• [Required work]: Look through the lines of the material and count those containing "border". Give that count alone.

· · · ·

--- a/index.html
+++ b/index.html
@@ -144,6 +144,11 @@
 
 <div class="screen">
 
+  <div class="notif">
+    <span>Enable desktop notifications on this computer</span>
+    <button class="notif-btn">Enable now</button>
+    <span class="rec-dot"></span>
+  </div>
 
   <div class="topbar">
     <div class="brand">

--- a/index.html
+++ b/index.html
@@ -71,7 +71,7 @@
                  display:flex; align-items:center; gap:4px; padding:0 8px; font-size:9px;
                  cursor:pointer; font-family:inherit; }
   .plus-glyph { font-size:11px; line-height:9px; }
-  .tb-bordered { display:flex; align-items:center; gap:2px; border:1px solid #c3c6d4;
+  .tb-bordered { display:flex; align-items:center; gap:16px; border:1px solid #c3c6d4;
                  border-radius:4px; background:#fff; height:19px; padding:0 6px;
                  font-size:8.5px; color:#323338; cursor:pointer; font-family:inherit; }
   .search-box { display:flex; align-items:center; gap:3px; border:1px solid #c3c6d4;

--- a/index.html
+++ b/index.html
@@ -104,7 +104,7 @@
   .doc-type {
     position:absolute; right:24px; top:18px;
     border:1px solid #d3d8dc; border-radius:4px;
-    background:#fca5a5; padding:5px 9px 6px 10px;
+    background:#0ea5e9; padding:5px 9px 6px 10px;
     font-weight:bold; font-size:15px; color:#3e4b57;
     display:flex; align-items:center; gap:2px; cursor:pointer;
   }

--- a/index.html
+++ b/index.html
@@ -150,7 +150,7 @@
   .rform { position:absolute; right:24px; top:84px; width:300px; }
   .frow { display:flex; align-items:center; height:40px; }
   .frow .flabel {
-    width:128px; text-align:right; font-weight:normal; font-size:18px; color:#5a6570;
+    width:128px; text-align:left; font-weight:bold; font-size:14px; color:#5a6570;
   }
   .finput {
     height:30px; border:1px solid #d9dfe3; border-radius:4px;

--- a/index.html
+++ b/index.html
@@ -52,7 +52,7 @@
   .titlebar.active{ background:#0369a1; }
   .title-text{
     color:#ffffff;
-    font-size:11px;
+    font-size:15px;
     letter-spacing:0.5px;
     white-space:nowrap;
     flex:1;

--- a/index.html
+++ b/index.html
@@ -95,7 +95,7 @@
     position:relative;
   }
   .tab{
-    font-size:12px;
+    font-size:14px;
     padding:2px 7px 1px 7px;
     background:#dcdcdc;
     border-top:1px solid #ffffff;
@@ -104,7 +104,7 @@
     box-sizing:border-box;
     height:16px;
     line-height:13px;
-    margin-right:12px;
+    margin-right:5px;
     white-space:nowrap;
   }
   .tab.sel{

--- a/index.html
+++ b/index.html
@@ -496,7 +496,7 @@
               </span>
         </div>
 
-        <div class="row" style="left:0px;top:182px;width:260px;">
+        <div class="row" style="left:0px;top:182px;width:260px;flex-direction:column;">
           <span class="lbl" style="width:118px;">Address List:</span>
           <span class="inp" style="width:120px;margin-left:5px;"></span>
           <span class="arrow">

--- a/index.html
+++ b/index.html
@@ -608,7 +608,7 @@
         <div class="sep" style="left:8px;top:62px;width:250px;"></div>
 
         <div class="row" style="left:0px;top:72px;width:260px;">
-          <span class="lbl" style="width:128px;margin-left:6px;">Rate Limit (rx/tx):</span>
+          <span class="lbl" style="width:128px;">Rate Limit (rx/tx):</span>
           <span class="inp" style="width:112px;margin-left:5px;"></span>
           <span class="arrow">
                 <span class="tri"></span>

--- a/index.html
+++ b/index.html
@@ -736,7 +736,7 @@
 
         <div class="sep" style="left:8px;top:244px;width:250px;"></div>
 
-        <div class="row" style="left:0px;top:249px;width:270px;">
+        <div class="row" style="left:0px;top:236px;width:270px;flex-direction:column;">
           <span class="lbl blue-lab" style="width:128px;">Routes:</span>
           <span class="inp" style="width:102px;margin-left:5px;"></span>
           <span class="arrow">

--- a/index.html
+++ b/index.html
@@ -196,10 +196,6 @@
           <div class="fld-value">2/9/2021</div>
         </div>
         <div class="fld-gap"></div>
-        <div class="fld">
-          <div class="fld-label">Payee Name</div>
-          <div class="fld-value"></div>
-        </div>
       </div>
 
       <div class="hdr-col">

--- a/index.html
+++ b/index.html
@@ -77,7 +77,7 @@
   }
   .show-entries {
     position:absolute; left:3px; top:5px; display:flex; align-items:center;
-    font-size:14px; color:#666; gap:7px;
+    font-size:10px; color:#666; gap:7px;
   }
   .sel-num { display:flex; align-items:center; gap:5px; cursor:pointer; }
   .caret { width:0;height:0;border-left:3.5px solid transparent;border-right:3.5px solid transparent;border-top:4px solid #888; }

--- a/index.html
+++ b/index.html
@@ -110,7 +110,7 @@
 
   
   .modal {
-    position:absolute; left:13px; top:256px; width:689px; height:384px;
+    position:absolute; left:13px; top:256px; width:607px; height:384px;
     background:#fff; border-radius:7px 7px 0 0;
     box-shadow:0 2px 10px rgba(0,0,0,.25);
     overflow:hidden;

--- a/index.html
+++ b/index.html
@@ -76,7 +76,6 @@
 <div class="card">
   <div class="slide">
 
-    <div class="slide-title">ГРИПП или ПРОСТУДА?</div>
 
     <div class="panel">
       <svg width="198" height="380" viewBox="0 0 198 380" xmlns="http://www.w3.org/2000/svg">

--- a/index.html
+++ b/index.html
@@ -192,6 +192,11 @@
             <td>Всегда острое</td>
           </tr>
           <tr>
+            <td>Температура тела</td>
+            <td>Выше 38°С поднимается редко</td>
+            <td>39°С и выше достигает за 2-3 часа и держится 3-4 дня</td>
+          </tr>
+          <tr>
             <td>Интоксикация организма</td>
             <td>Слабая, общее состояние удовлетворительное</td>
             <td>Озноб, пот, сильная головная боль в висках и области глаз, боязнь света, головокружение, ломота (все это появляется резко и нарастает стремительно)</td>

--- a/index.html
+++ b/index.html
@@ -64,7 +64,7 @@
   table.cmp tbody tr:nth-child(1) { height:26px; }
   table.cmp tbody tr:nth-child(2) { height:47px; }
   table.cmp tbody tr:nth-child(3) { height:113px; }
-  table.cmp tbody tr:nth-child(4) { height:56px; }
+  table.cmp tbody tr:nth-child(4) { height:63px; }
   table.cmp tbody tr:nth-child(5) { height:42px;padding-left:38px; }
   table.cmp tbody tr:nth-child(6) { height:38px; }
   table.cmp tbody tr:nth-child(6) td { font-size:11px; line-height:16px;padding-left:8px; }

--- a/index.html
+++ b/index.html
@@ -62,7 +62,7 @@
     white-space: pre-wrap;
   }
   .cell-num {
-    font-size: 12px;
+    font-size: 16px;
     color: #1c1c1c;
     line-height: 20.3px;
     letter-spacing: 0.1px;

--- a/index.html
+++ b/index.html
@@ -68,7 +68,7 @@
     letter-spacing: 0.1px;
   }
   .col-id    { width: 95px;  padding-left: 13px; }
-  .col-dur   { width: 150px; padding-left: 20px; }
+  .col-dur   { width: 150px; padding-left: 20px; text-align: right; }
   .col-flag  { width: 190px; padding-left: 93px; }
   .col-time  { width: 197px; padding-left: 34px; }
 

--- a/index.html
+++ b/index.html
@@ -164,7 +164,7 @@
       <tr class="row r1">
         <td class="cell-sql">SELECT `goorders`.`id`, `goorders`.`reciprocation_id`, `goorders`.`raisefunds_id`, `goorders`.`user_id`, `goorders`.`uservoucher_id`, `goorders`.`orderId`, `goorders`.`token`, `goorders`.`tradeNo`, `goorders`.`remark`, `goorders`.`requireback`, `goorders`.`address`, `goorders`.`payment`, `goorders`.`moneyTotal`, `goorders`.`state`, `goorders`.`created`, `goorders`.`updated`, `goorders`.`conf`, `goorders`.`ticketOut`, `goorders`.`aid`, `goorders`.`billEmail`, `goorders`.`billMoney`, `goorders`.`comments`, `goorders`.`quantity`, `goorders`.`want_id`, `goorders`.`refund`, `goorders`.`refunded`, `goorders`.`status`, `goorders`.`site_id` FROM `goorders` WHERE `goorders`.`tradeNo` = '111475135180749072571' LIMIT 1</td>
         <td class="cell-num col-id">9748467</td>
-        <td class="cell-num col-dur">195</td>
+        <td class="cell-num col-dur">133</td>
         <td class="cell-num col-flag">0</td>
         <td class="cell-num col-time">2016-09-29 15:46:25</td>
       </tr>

· · · ·

• [Solution for this problem]: 10